Problem description:
Output exactly the lines below, starting with the line that has "[515,897,521,901] - -> (267, 883) none" and going on through the line that has "(740, 396) none", both included, and no other lines.

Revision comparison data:
--

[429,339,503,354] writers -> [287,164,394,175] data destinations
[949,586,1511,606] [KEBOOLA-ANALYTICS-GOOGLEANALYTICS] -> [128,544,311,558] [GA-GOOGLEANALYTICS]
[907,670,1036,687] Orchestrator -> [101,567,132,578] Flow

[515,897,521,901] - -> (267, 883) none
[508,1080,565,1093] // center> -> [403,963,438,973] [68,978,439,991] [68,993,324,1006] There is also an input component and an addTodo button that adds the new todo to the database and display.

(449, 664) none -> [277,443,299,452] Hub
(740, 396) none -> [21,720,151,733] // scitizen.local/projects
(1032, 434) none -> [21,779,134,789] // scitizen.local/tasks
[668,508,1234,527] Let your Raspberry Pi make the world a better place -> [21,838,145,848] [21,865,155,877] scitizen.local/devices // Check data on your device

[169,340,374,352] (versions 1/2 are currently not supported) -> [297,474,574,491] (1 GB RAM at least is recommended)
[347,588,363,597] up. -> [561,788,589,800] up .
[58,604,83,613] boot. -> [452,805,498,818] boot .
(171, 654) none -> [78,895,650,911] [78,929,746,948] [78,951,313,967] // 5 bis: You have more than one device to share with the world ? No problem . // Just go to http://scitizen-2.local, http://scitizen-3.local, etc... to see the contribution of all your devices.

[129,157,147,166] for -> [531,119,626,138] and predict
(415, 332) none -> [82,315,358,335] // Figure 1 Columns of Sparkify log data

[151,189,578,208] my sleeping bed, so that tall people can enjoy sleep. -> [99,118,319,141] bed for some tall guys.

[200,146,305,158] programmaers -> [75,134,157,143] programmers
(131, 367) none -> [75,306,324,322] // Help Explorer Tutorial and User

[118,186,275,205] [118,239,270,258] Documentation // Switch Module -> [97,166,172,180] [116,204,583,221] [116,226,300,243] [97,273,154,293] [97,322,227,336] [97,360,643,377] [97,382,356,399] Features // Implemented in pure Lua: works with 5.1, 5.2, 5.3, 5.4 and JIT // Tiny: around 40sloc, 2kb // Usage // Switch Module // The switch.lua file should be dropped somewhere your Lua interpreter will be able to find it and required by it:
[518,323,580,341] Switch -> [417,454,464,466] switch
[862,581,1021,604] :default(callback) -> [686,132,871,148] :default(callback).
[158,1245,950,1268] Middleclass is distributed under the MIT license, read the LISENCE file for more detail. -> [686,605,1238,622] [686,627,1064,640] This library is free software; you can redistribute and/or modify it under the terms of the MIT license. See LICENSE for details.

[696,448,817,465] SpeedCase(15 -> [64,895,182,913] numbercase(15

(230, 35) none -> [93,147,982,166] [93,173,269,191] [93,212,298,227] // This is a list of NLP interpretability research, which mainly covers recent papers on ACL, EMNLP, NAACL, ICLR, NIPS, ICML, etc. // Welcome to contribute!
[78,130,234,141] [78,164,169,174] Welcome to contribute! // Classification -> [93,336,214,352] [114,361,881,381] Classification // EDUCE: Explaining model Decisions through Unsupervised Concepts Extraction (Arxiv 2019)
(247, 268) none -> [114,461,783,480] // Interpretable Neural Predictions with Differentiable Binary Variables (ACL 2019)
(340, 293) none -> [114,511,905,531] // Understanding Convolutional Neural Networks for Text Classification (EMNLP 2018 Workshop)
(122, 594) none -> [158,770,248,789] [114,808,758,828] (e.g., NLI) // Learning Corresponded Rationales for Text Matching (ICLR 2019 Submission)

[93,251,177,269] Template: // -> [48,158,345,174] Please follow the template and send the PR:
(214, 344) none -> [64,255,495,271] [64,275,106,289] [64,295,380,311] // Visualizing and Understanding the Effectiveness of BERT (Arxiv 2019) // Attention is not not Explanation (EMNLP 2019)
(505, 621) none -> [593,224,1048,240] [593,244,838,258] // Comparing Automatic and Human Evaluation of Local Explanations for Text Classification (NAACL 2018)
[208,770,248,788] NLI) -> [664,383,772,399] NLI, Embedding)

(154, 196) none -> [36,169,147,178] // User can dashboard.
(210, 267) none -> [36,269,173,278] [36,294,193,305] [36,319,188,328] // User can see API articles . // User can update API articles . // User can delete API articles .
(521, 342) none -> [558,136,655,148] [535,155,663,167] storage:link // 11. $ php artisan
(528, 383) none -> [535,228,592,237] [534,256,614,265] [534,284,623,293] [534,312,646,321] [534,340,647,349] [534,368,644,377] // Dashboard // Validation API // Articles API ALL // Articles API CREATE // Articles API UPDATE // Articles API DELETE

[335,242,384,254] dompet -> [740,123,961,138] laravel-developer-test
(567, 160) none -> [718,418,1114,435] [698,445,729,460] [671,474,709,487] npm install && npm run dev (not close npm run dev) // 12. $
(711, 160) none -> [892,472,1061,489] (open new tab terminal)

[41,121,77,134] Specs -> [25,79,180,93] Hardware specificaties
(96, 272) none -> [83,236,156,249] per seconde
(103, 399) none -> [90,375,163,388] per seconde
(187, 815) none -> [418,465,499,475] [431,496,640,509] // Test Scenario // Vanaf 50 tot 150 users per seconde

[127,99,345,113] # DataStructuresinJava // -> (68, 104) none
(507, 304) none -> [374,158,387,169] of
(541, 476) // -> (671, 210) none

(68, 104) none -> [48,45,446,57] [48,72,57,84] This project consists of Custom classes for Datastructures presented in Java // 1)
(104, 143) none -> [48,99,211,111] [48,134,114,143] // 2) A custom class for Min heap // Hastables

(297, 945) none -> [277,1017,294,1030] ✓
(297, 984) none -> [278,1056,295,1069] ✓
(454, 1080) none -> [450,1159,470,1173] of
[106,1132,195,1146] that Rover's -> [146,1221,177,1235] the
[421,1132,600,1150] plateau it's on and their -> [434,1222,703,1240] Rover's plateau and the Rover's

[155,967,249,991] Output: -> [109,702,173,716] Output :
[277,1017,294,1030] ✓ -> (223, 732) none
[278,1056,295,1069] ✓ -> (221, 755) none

--

Response area:
[515,897,521,901] - -> (267, 883) none
[508,1080,565,1093] // center> -> [403,963,438,973] [68,978,439,991] [68,993,324,1006] There is also an input component and an addTodo button that adds the new todo to the database and display.

(449, 664) none -> [277,443,299,452] Hub
(740, 396) none -> [21,720,151,733] // scitizen.local/projects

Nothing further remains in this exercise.